[Cinder] iSCSI doesn't require running nova-compute outside of a container after all!

[mancdaz]

Issue by Apsu Wednesday Aug 06, 2014 at 16:13 GMT Originally opened as https://github.com/rcbops/ansible-lxc-rpc-orig/issues/314

---

After lots of digging around and reading kernel code, trying to figure out how to fix iscsitarget's crackheadedness, I discovered that there's another iscsi targeting system built into recent kernels such as 3.13. If we load the scsi_transport_iscsi module, tgtd can talk to it from inside of a container with no problem! The initiator still only needs the iscsi_tcp module.

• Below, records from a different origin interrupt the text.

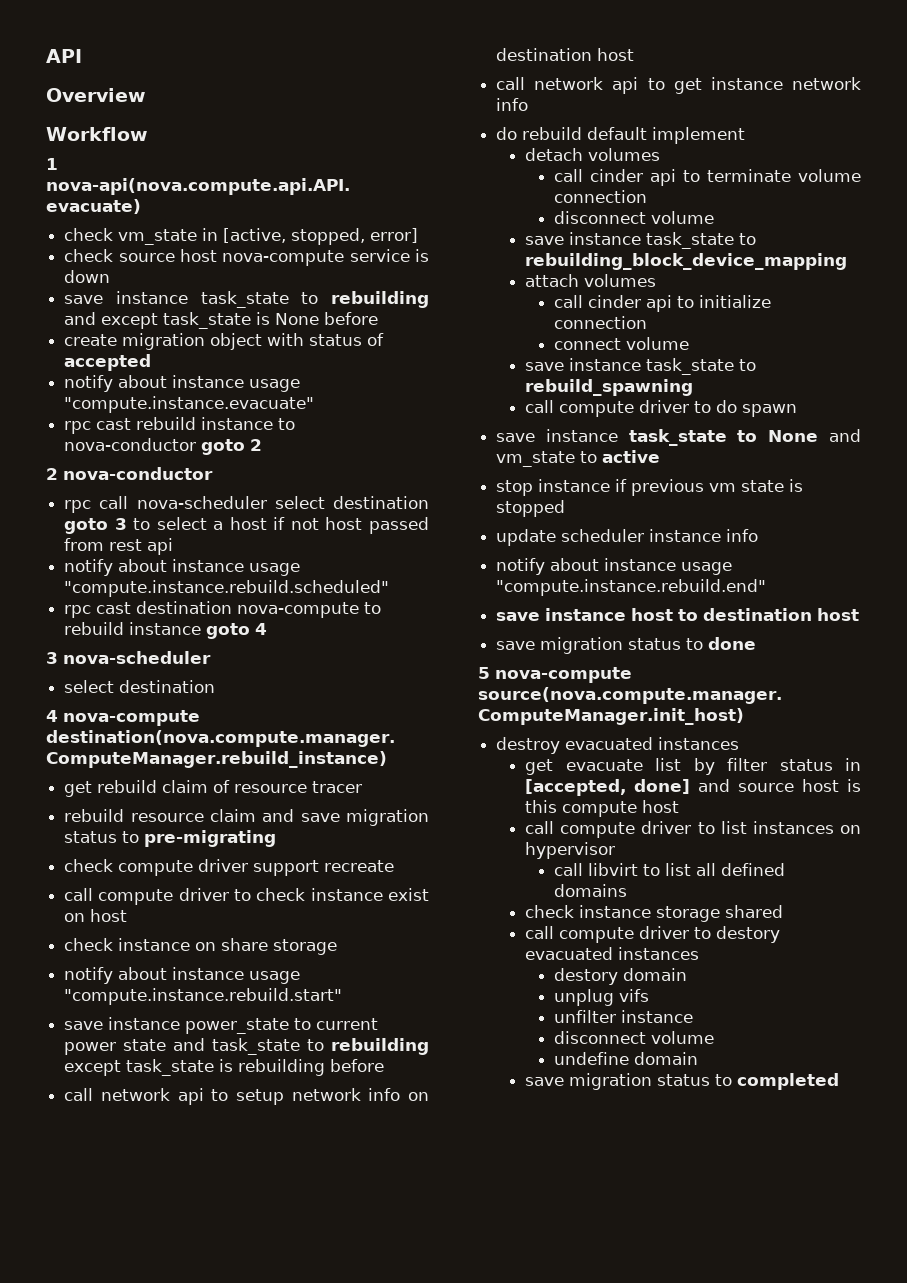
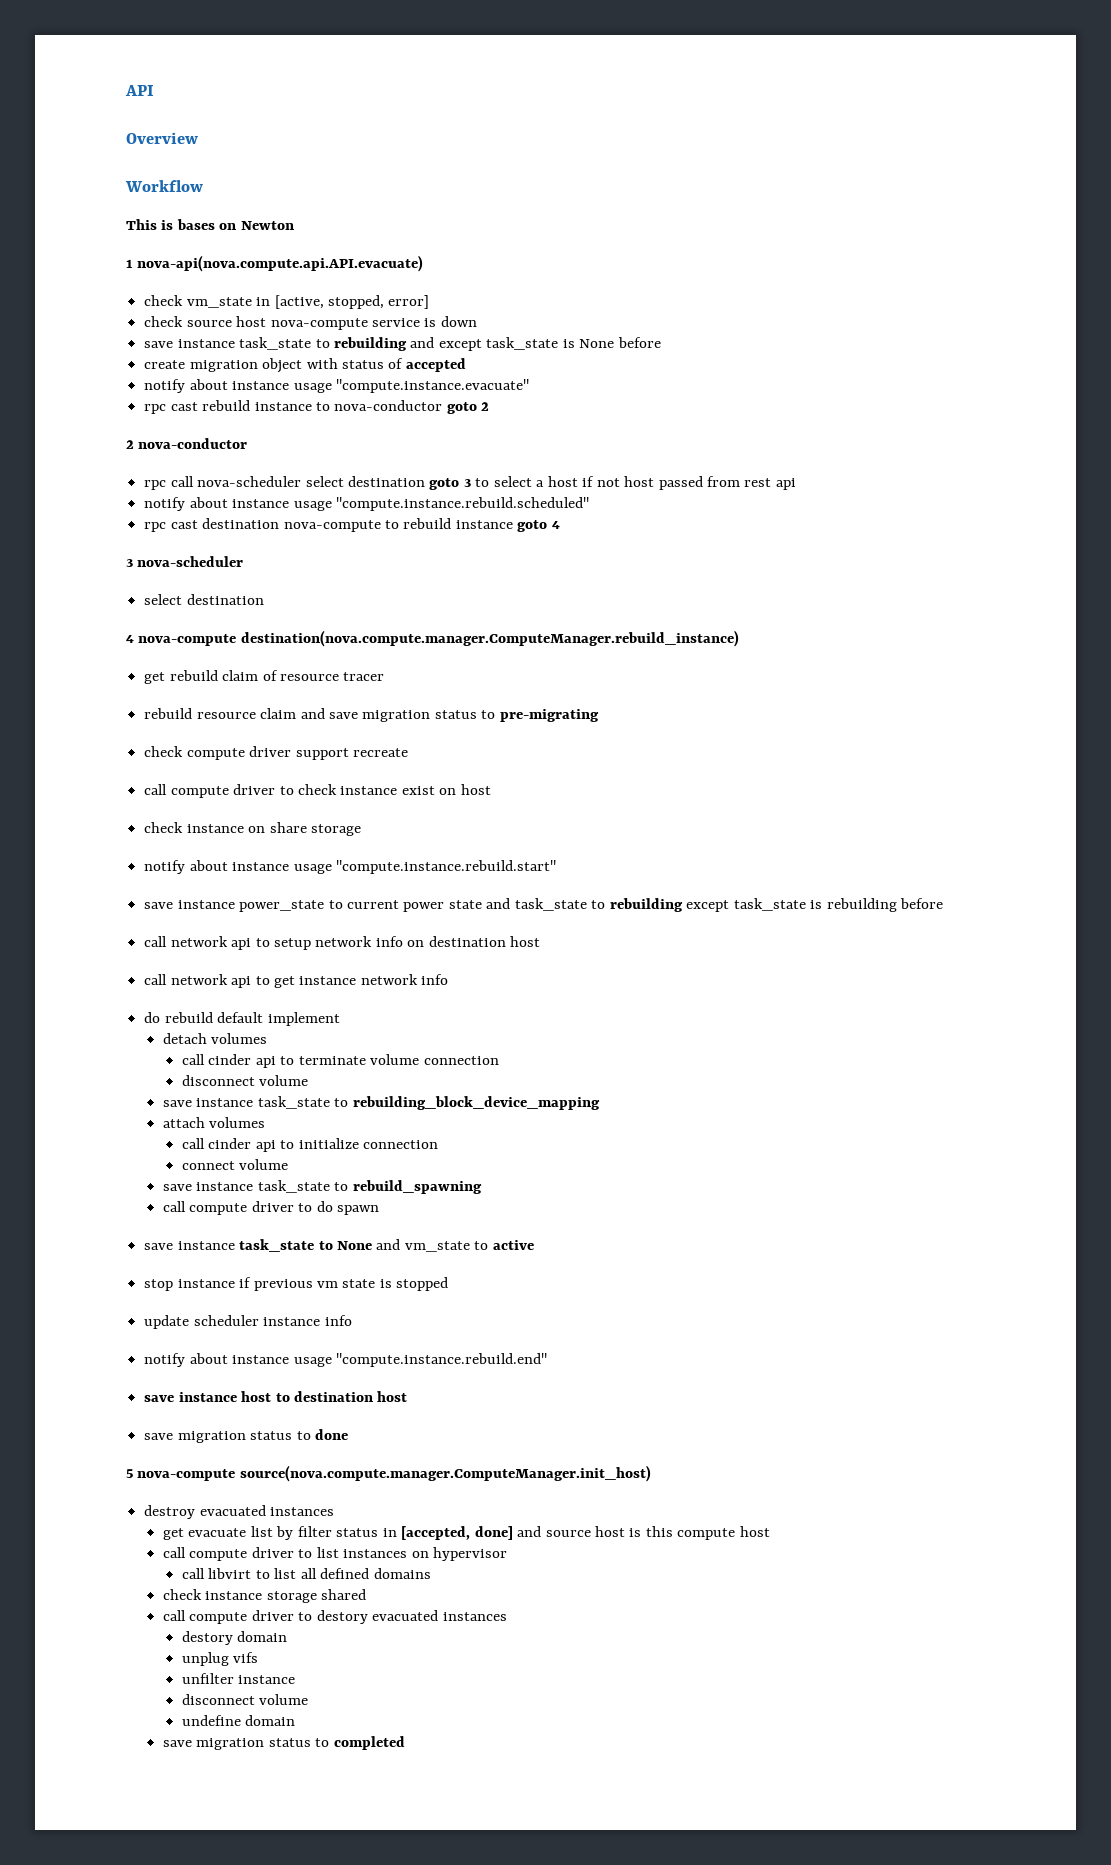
+ This is bases on Newton

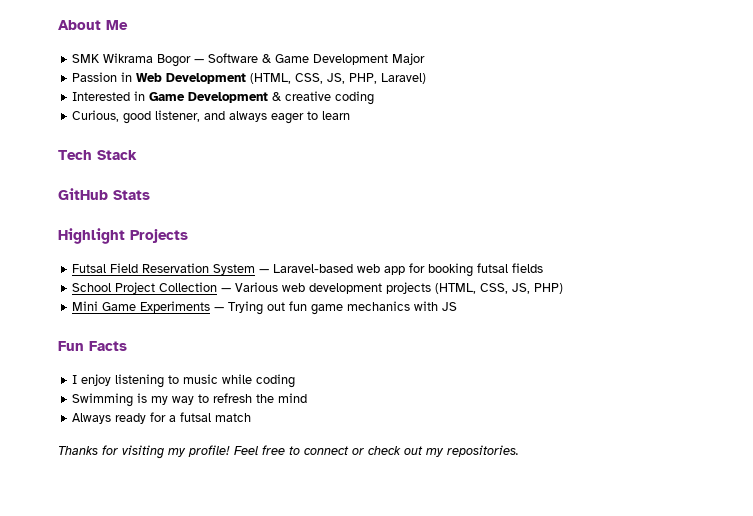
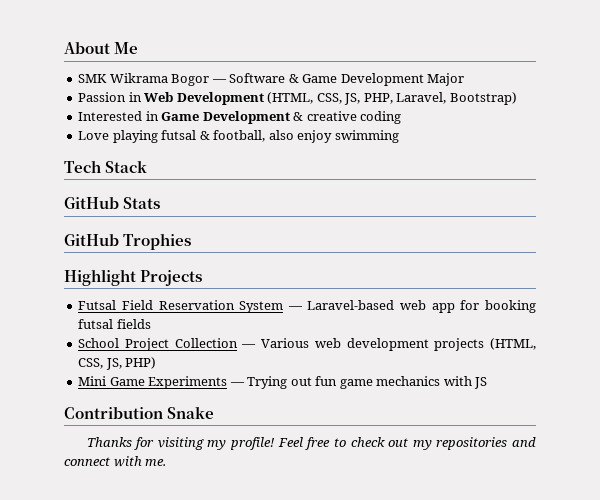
- Passion in Web Development (HTML, CSS, JS, PHP, Laravel)
+ Passion in Web Development (HTML, CSS, JS, PHP, Laravel, Bootstrap)
- Curious, good listener, and always eager to learn
+ Love playing futsal & football, also enjoy swimming
+ GitHub Trophies
- Fun Facts
- I enjoy listening to music while coding
- Swimming is my way to refresh the mind
- Always ready for a futsal match
+ Contribution Snake
- Feel free to connect or check out my repositories.
+ Feel free to check out my repositories and connect with me.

I made a crappy asciinema recording to demonstrate here: https://asciinema.org/a/11317

We should be able to just add the scsi_transport_iscsi module to cinder's module list and turn is_metal back off by default.

[mancdaz]

Comment by andymcc Thursday Aug 07, 2014 at 16:58 GMT

---

I think the issue exists on the initiator (so nova-compute) and not the tgt-admin (cinder-volumes) service. The asciinema link suggests you're adding modules to what would be the cinder-volumes (tgtd) container and then showing you can attach to it from a host, this works fine. As the current fix just moves nova-compute to metal (leaving cinder-volumes in a container) which works. The issue is that the initiator can't connect when it is in a container: root@compute1_nova_compute_container-25bf59ec:~# iscsiadm -m node -T iqn.2010-10.org.openstack:volume-e80bcc97-6288-499d-a11d-dd95cf8143d8 -p 10.241.0.227:3260 --login Logging in to iface: default, target: iqn.2010-10.org.openstack:volume-e80bcc97-6288-499d-a11d-dd95cf8143d8, portal: 10.241.0.227,3260 iscsiadm: got read error (0/111), daemon died? iscsiadm: Could not login to [iface: default, target: iqn.2010-10.org.openstack:volume-e80bcc97-6288-499d-a11d-dd95cf8143d8, portal: 10.241.0.227,3260]. iscsiadm: initiator reported error (18 - could not communicate to iscsid) iscsiadm: Could not log into all portals

If we run this exact same thing off the host itself we get the following:

root@533816-node20:~# iscsiadm -m node -T iqn.2010-10.org.openstack:volume-e80bcc97-6288-499d-a11d-dd95cf8143d8 -p 10.241.0.227:3260 --login Logging in to iface: default, target: iqn.2010-10.org.openstack:volume-e80bcc97-6288-499d-a11d-dd95cf8143d8, portal: 10.241.0.227,3260 Login to [iface: default, target: iqn.2010-10.org.openstack:volume-e80bcc97-6288-499d-a11d-dd95cf8143d8, portal: 10.241.0.227,3260] successful.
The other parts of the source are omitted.